Log Service allows you to configure alert rules based on the charts in a dashboard to monitor the service status in real time.

Specify the time range and check frequency for a query

A specified query statement is executed at the specified interval based on the specified time range to query and analyze data. Log Service checks whether the trigger condition is met based on the query and analysis result. If the trigger condition is met, an alert is triggered.

When you create an alert rule, we recommend that you specify a time range that is different from the value of the Check Frequency parameter. If you specify a time range that is the same as the value of the Check Frequency parameter, you may fail to query some data. The following example explains why this issue occurs. In the example, the time range is set to 1 Minute(Relative) and the Check Frequency parameter is set to Fixed Interval 1 Minutes.
  • After data is written to Log Service, you can query the data in Log Service after a specific period of time. In most cases, the period lasts less than 3 seconds Due to the latency, you may fail to find some data. For example, the alert rule is executed at 12:03:30 and the time range is set to 1 Minute(Relative), this indicates that the time range is [12:02:30, 12:03:30). Logs that are written to Log Service at 12:03:29 may not be queried at 12:03:30.
    • If you have high requirements for alert accuracy, such as no duplicate alerts and no missing alerts, you can set the time range to an earlier period. For example, if the alert rule is executed at 12:03:30, you can set the time range to [12:02:20,12:03:20) that is 10 seconds earlier. This prevents missing alerts that are caused by indexing latency.
    • If you have high requirements for real-time performance, we recommend that you set the time range to a period whose start time is earlier than the time when the alert rule is executed. This allows you to receive alert notifications when alerts are triggered regardless of duplicate alerts. For example, if the alert rule is executed at 12:03:30, you can set the time range to [12:02:20,12:03:30).
  • If the logs that are generated at different points in time within the same minute are written at the same time, an issue may occur. In this case, the indexes of later logs may be written to the point in time of the earlier logs. This issue occurs due to the method that Log Service uses to build indexes. For example, the alert rule is executed at 12:03:30 and the time range is set to 1 Minute(Relative). The time range is [12:02:30, 12:03:30). Multiple log entries are written at 12:02:50 and these log entries are generated at different points in time within the same minute, for example, 12:02:20 and 12:02:50. In this case, the indexes of these log entries may be written to 12:02:20. However, this may result in an issue that no log entries can be queried within the time range [12:02:30,12:03:30).
    • If you have high requirements for alert accuracy, such as no duplicate alerts and no missing alerts, you can set the time range to a time frame. You can set the time range to 1 Minute(Time Frame), 5 Minutes(Time Frame), or 1 Hour(Time Frame). Then, you can set the Check Frequency parameter to the same time period, for example, 1 Minutes, 5 Minutes, or 1 Hours.
    • If you have high requirements for real-time performance, we recommend that you set the time range to a specific period. The specific period must include at least the minute before the current time. This allows you to receive alert notifications when alerts are triggered regardless of duplicate alerts. For example, the alert rule is executed at 12:03:30. If you set the time range to 90 Minutes(Relative), this indicates that the time range is [12:02:00,12:03:30). Then, you can set the Check Frequency parameter to Fixed Interval 1 Minutes.

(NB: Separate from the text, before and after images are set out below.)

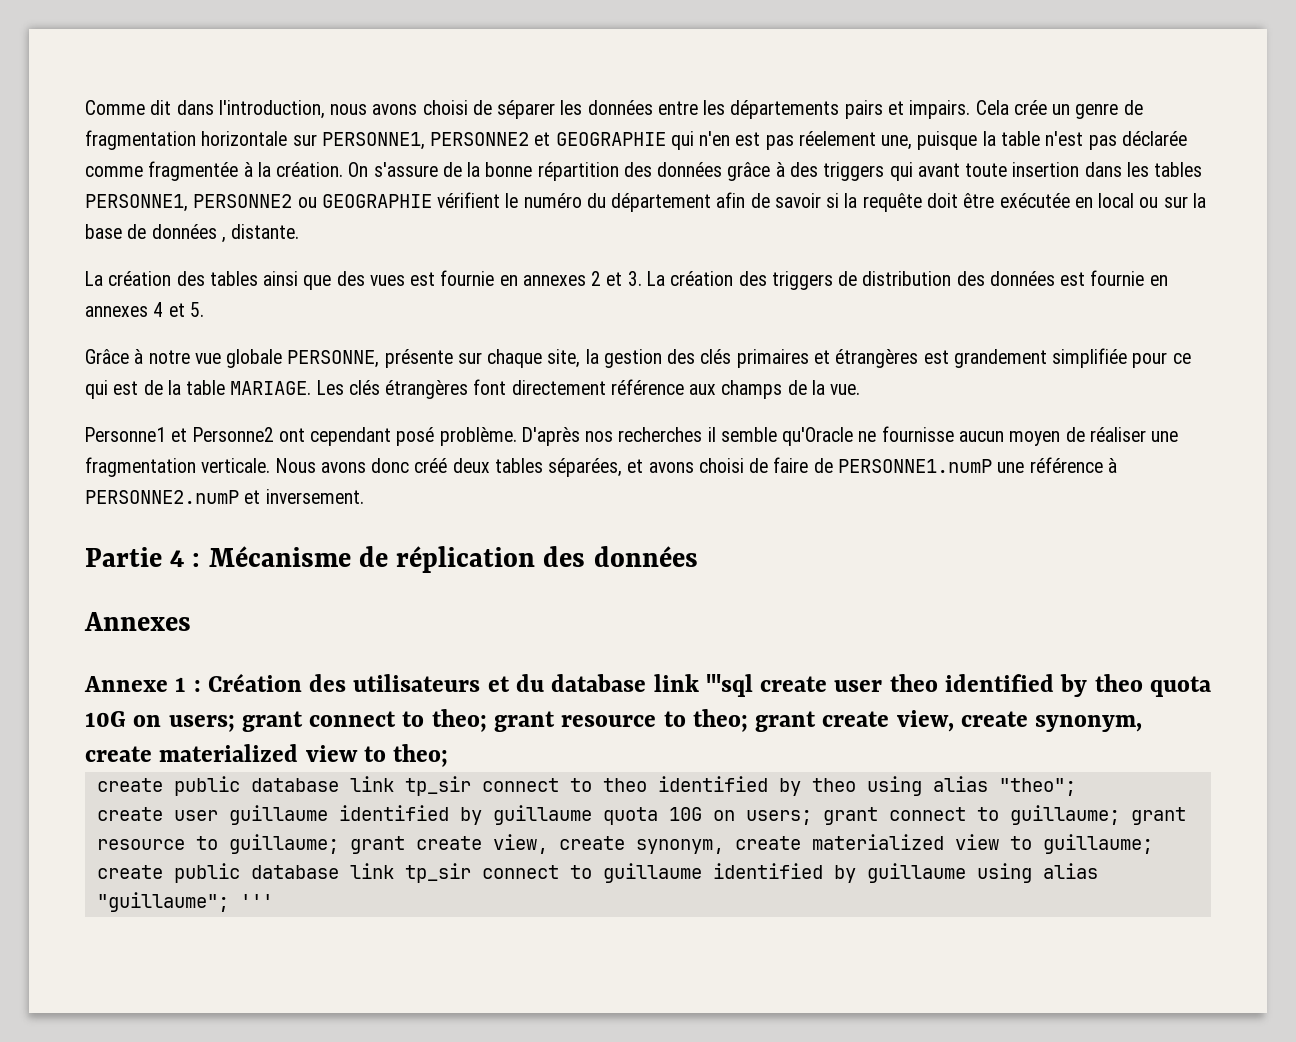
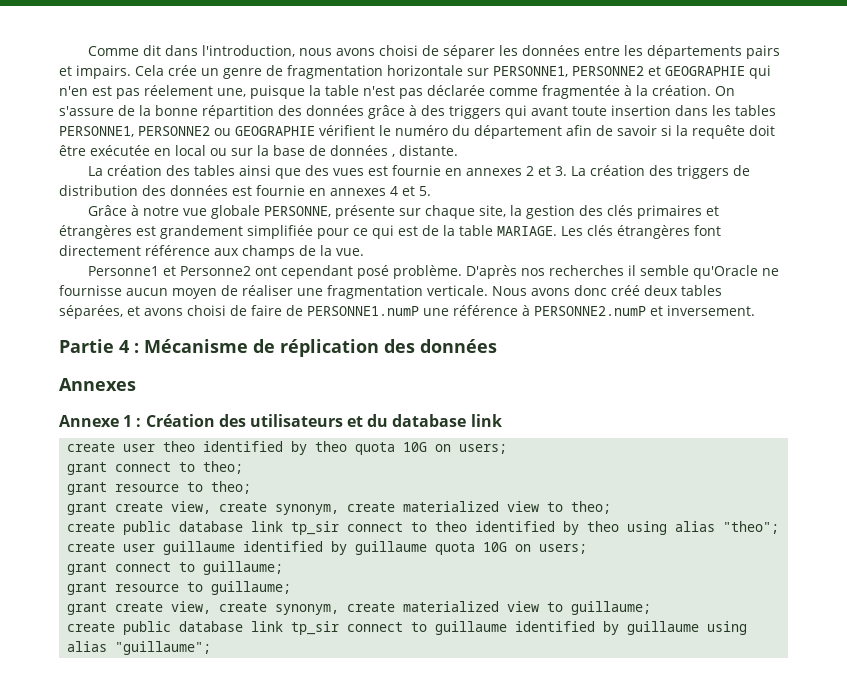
- Annexe 1 : Création des utilisateurs et du database link '''sql create user theo identified by theo quota 10G on users; grant connect to theo; grant resource to theo; grant create view, create synonym, create materialized view to theo;
+ Annexe 1 : Création des utilisateurs et du database link
+ create user theo identified by theo quota 10G on users;
+ grant connect to theo;
+ grant resource to theo;
+ grant create view, create synonym, create materialized view to theo;
- create user guillaume identified by guillaume quota 10G on users; grant connect to guillaume; grant resource to guillaume; grant create view, create synonym, create materialized view to guillaume;
+ create user guillaume identified by guillaume quota 10G on users;
+ grant connect to guillaume;
+ grant resource to guillaume;
+ grant create view, create synonym, create materialized view to guillaume;
- create public database link tp_sir connect to guillaume identified by guillaume using alias "guillaume"; '''
+ create public database link tp_sir connect to guillaume identified by guillaume using alias "guillaume";

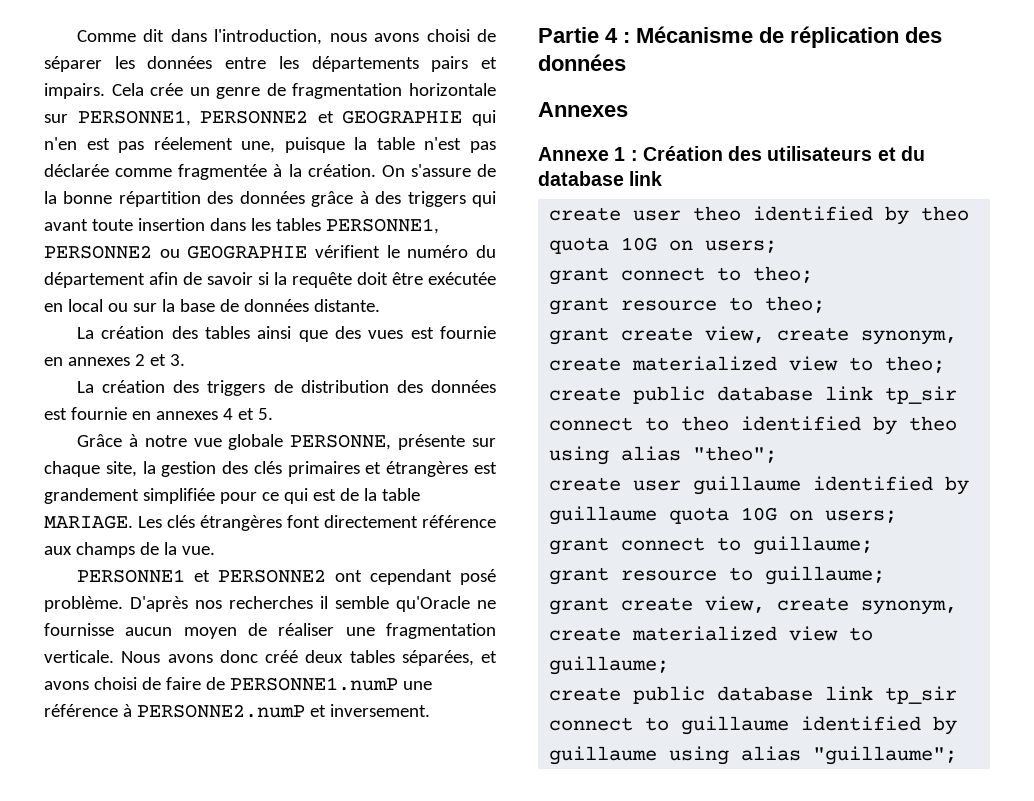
- On s'assure de la bonne répartition des données grâce à des triggers qui avant toute insertion dans les tables PERSONNE1, PERSONNE2 ou GEOGRAPHIE vérifient le numéro du département afin de savoir si la requête doit être exécutée en local ou sur la base de données , distante.
+ On s'assure de la bonne répartition des données grâce à des triggers qui avant toute insertion dans les tables PERSONNE1, PERSONNE2 ou GEOGRAPHIE vérifient le numéro du département afin de savoir si la requête doit être exécutée en local ou sur la base de données distante.
- La création des tables ainsi que des vues est fournie en annexes 2 et 3. La création des triggers de distribution des données est fournie en annexes 4 et 5.
+ La création des tables ainsi que des vues est fournie en annexes 2 et 3.
+ La création des triggers de distribution des données est fournie en annexes 4 et 5.
- Personne1 et Personne2 ont cependant posé problème.
+ PERSONNE1 et PERSONNE2 ont cependant posé problème.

Configure an alert rule to trigger alerts based on query results

When you configure an alert rule to trigger alerts based on query results, you can specify the trigger condition to check whether a specific field exists. This way, the trigger condition of the alert rule is met if the returned result of a query is not empty.

For example, you can configure an alert rule to trigger an alert when a log contains the client_ip: 192.0.2.1 key-value pair. You can configure the alert rule as shown in the following figure. For more information, see Configure an alert rule. In this example, each log that is returned by a query contains the client_ip field and the field value is not empty. In this case, an alert is triggered if the client_ip field is not empty.

Configure an alert rule to trigger alerts based on query results

Configure an alert rule to trigger alerts based on analysis results

In most cases, alert rules are configured based on analysis results. For example, you can configure an alert rule to trigger an alert when the number of logs that contain the ERROR keyword reaches a specified threshold. You can configure the alert rule as shown in the following figure. For more information, see Configure an alert rule.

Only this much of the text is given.